Origin of Species by Natural Selection:

Charles Darwin explained about many things in his book, most of which are mistakenly understood even till now. But the main theme of his “Theory of Evolution” was Natural Selection.

So what is Natural Selection?

In the simplest of explanation, Natural selection is the process where an organism adapts to the changing environment. Natural selection is the basic mechanism of Evolution. How does that work with our Bacterial populations?

Here’s how!

So we had a normal strain of Staphylococcus aureus, which was now subjected to Penicillin. Mutation, another mechanism for Evolution is ubiquitous in the nature, our Staphylococcus aureus managed to pick up the transposons to code for β-Lactamase, which meant that it was now resistant to Penicillin. But, the rest of the strains, which “didn’t” pick up the transposons were killed by the Penicillin. But since the Staphylococcus aureus which picked up the transposons was unaffected by the Penicillin and hence it survived and reproduce, where are the other strains died! – Survival of the fittest! Voila!

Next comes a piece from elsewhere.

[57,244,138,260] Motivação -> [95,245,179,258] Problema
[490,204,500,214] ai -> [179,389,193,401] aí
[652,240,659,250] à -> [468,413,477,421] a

Antibiotic resistance is based on the phenomenon of Evolution by Natural Selection, and so far is the only process where we can observe “Evolution in real life”. Because, Evolution is a gradual process and takes many generations to complete, but our bacteria reproduce at higher rate so it’s easier to observe the changes, mutations (positive and negative) and see them evolve over time.

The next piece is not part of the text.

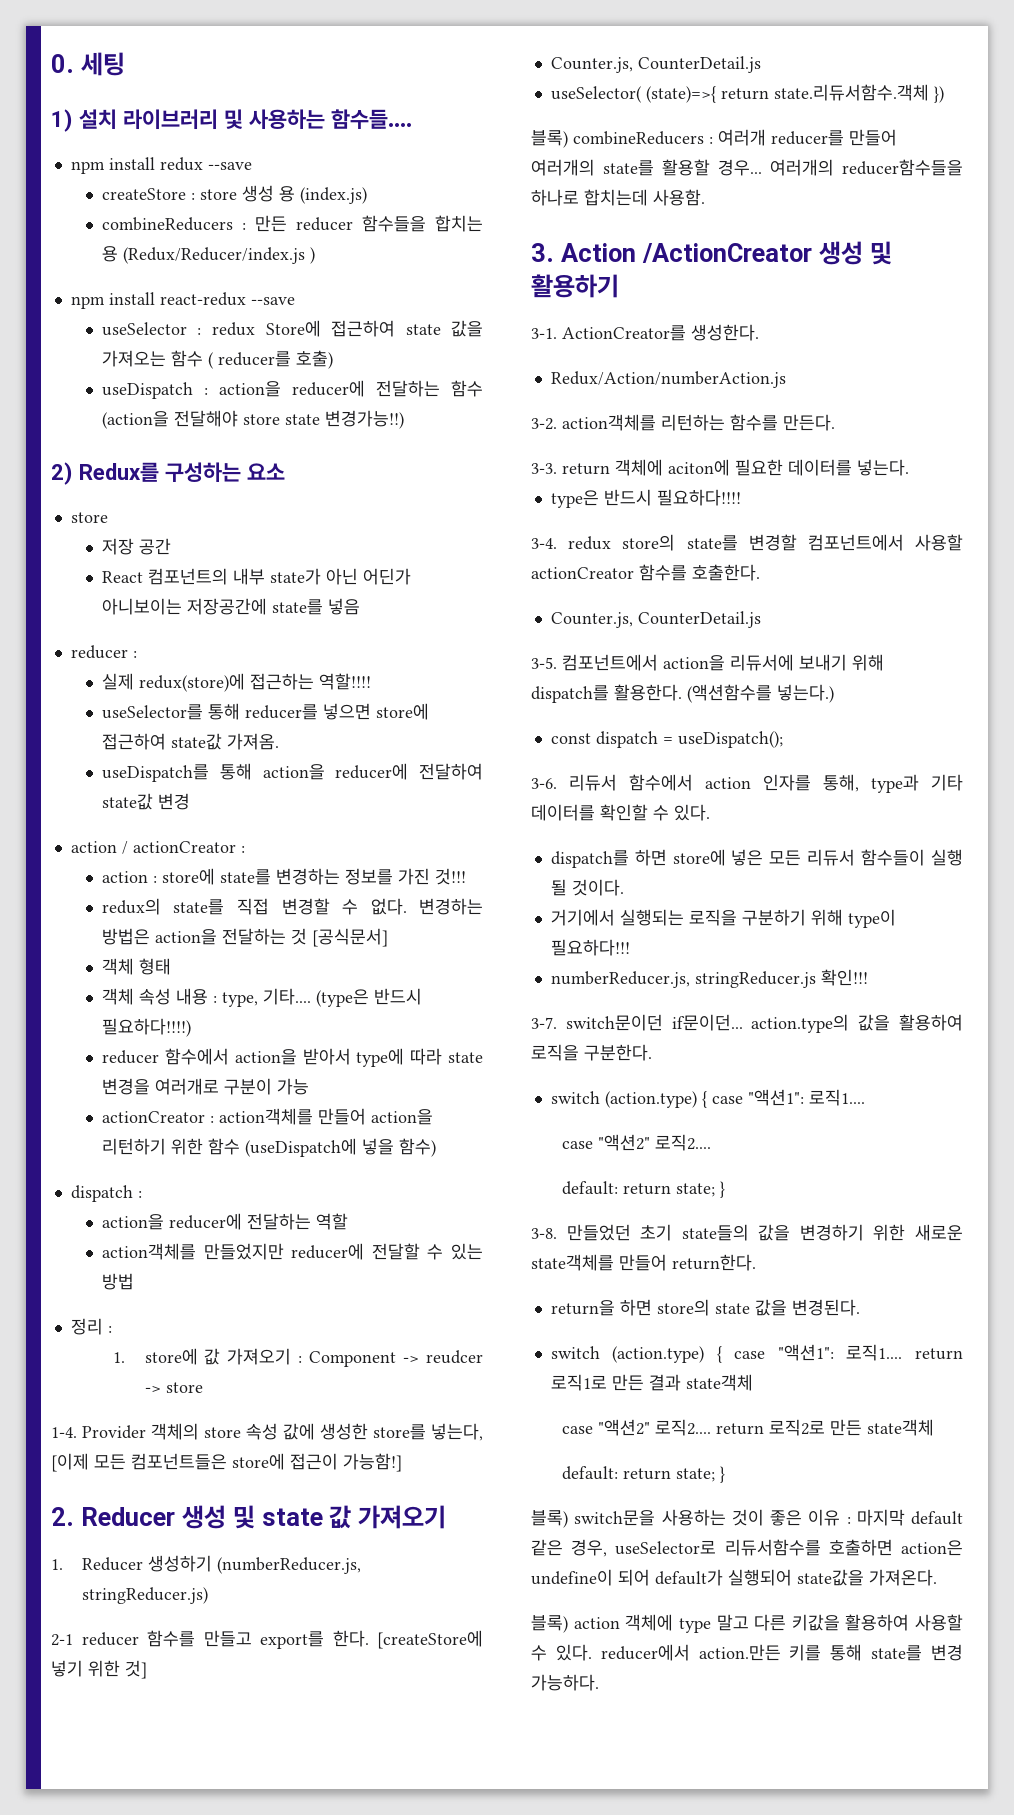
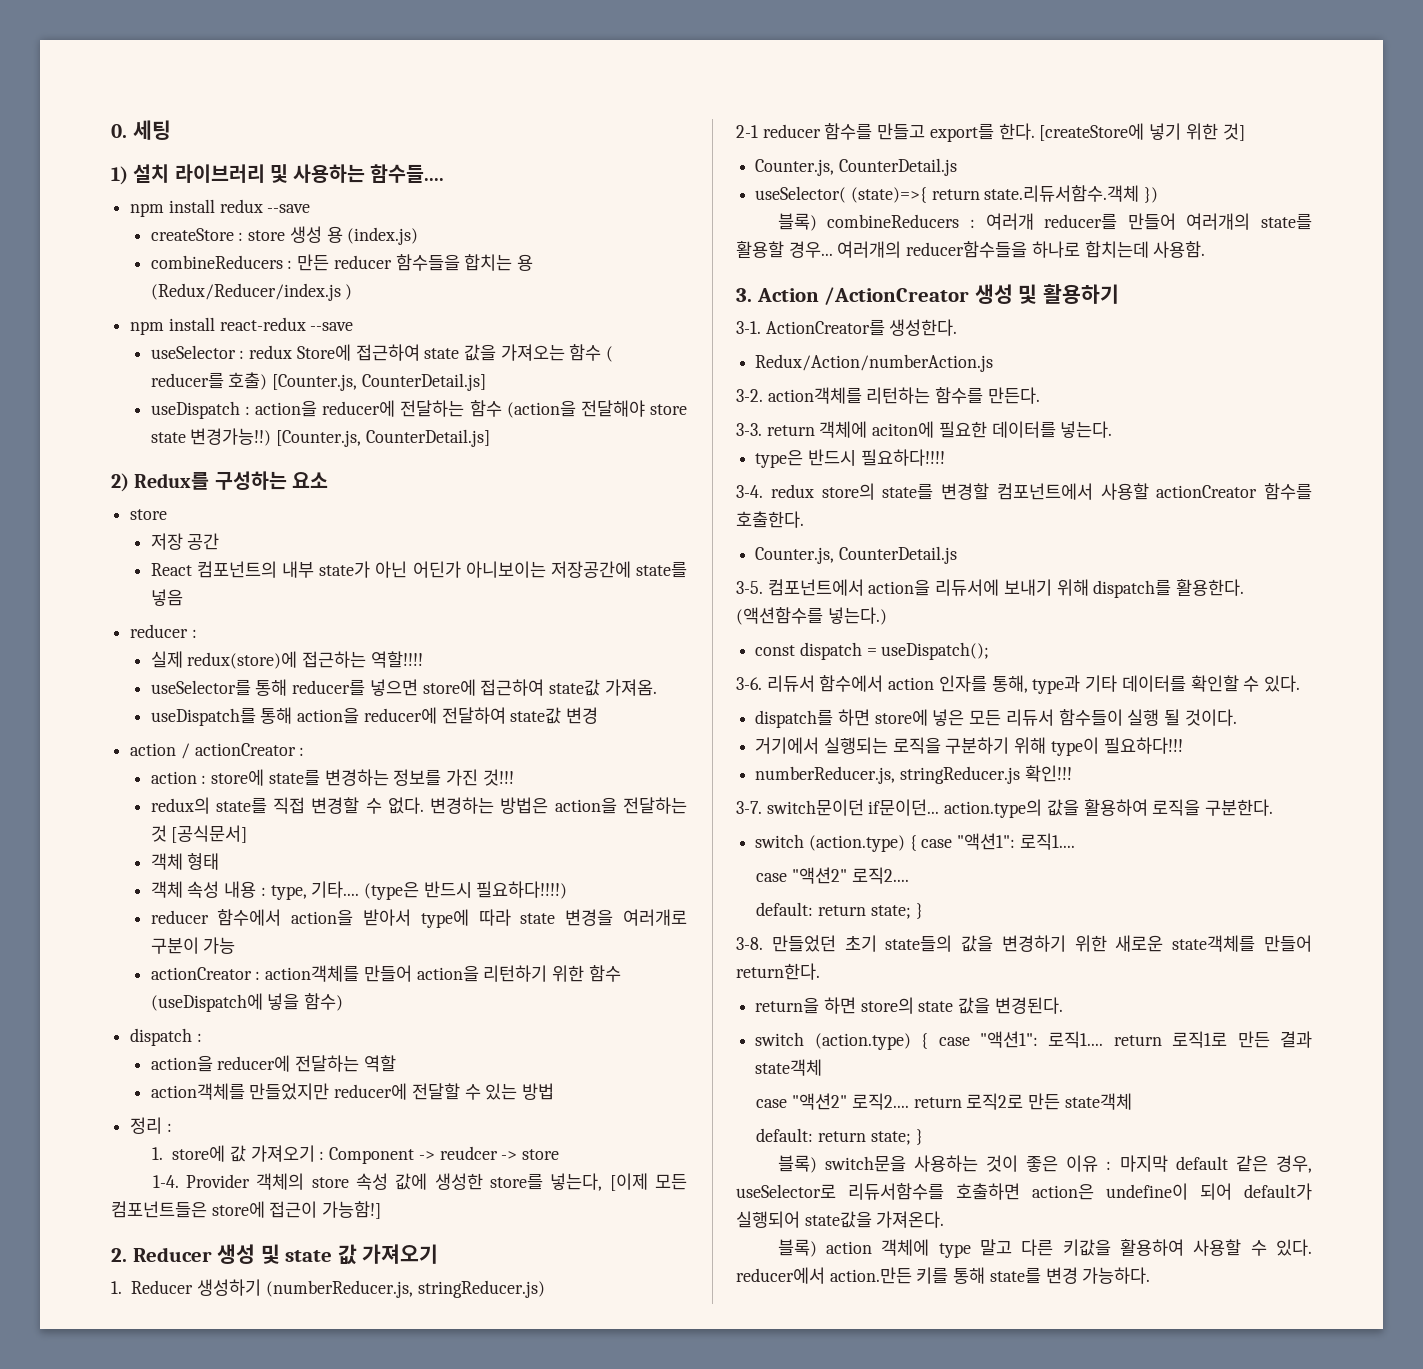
(333, 359) none -> [272,373,486,391] [Counter.js, CounterDetail.js]
(404, 419) none -> [276,429,490,447] [Counter.js, CounterDetail.js]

Over the time, many bacteria started getting resistant to different Antibiotics, and it takes a long time to make a new dose of antibiotic but the bacteria can evolve into a new strain in less than a year or two. But the bacteria, well they can evolve super-fast. That’s where the problem in antibiotic resistance comes, we may fall behind in the production of new and better antibiotics, but even with that the bacteria will evolve no matter how much we try!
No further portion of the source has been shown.